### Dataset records
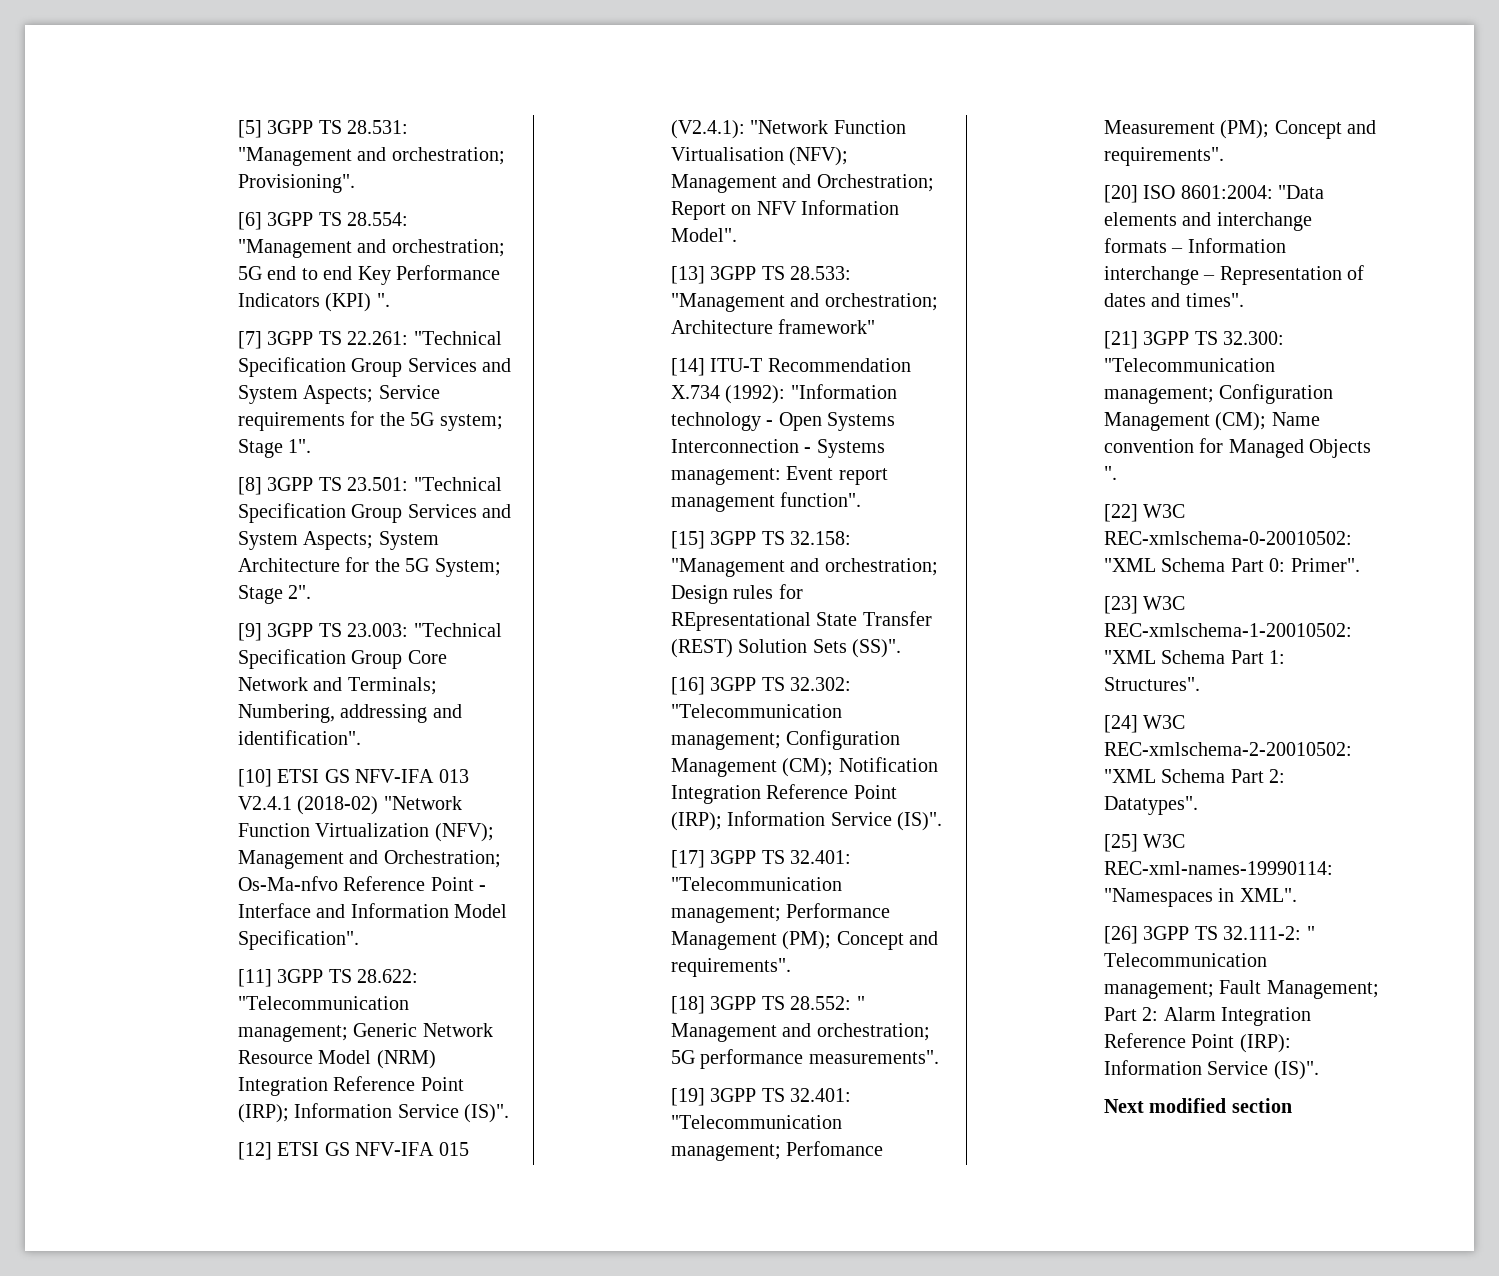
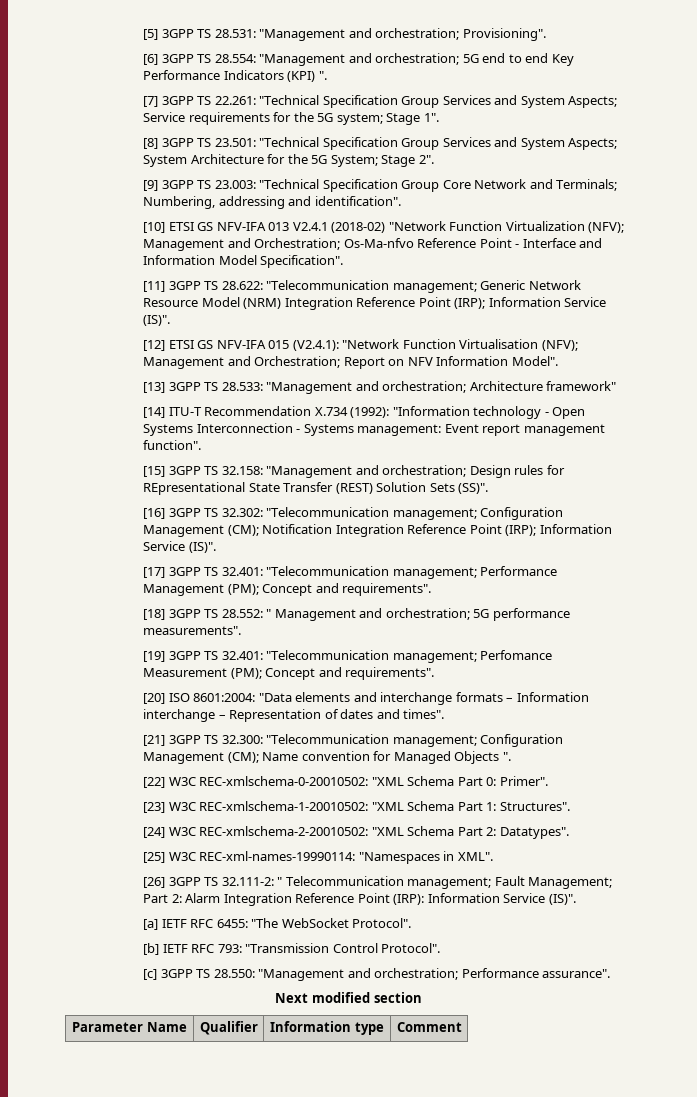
+ [a] IETF RFC 6455: "The WebSocket Protocol".
+ [b] IETF RFC 793: "Transmission Control Protocol".
+ [c] 3GPP TS 28.550: "Management and orchestration; Performance assurance".
  Next modified section
+ Parameter Name | Qualifier | Information type | Comment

### EXERCISE AIM
Since the pictures are not wanted, set down only the rest of each record, exactly as above.

### SOLUTION
+ [a] IETF RFC 6455: "The WebSocket Protocol".
+ [b] IETF RFC 793: "Transmission Control Protocol".
+ [c] 3GPP TS 28.550: "Management and orchestration; Performance assurance".
  Next modified section
+ Parameter Name | Qualifier | Information type | Comment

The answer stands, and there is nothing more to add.